His most radical and successful change is the addition of a brazenly sexy solo for the magician, Von Rothbart, that gives zing to the ballroom scene — which needs a lift after the routine national dances. The addition is appropriate and effective. Marcelo Gomes’ sharp, taunting performance in the role was a major part of its success.

A highlight of the evening was the first-act pas de trois danced by Xiomara Reyes, Erica Cornejo and especially Herman Cornejo — as wonderfully airborne a performance as I’ve ever seen. It would be marvelous to see them in George Balanchine’s similarly airborne “Valse Fantaisie.”

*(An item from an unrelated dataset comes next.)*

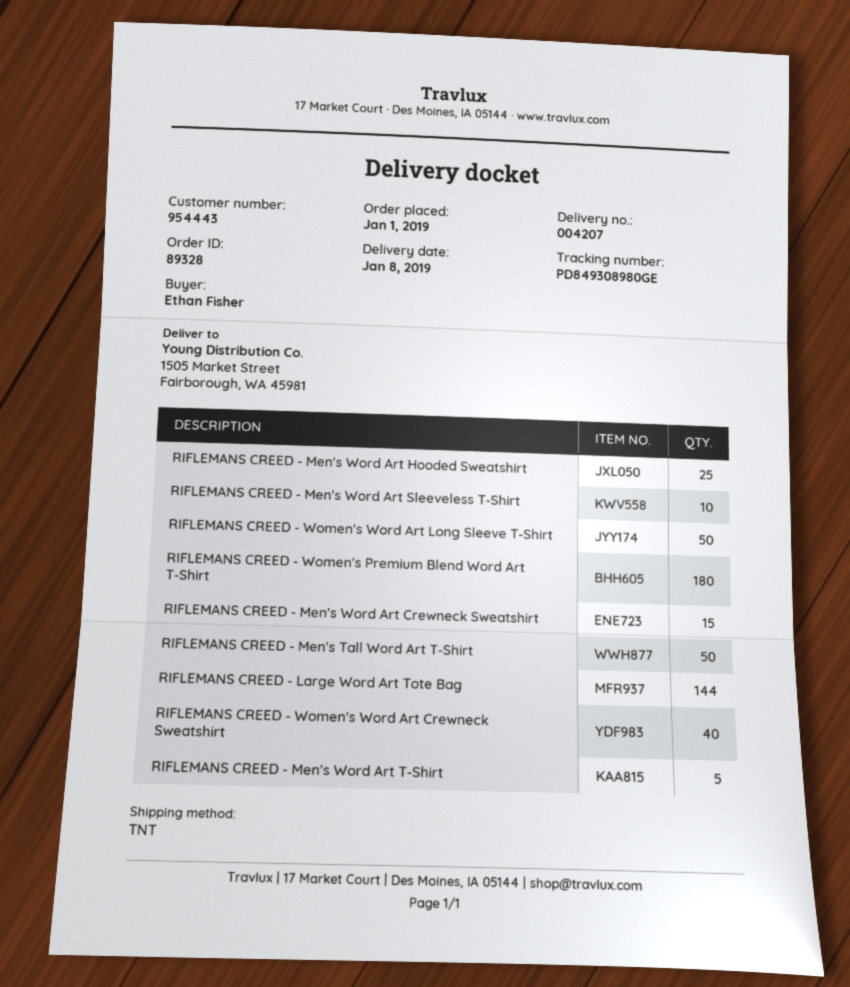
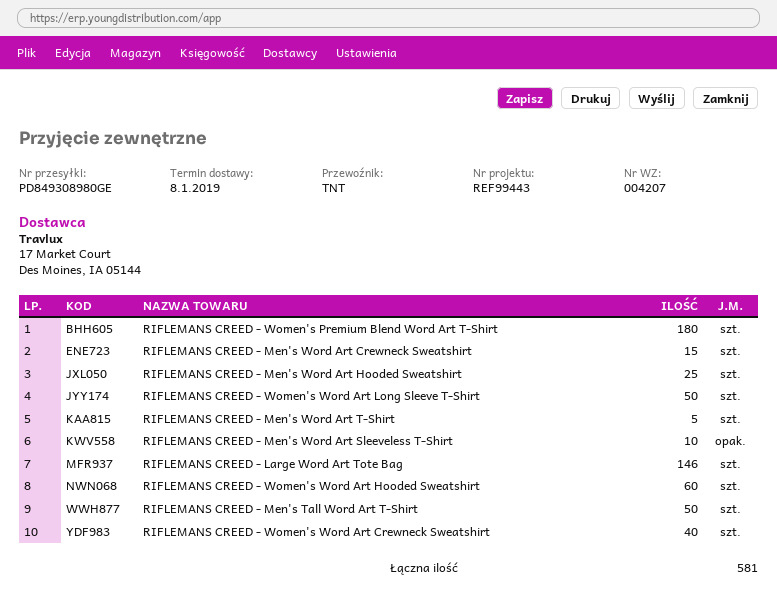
RIFLEMANS CREED - Large Word Art Tote Bag: 144 -> 146
RIFLEMANS CREED - Women's Word Art Hooded Sweatshirt: none -> 60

The corps of swans who contribute so much to the ballet’s “white scenes” had been rehearsed to an extraordinary degree of cohesion and gave an elegant, poetic performance.

ABT has enough sense of tradition that it fielded older or retired dancers in roles that called for authority — from Frederic Franklin as the Prince’s tutor and Georgina Parkinson as the Queen Mother to Victor Barbee as the Master of Ceremonies. Like the Russians and the Danes, ABT knows that putting older dancers in such roles, rather than young ones in heavy makeup, adds weight and conviction to the overall effect.

The choreography for the grieving formations of swans in the final scene was not up to other versions — Frederick Ashton’s for the Royal Ballet or Christopher Wheeldon’s for the Pennsylvania Ballet — but both hero and heroine plunged to a watery grave with abandon, to be united in the heavens with the large stage moon as backdrop.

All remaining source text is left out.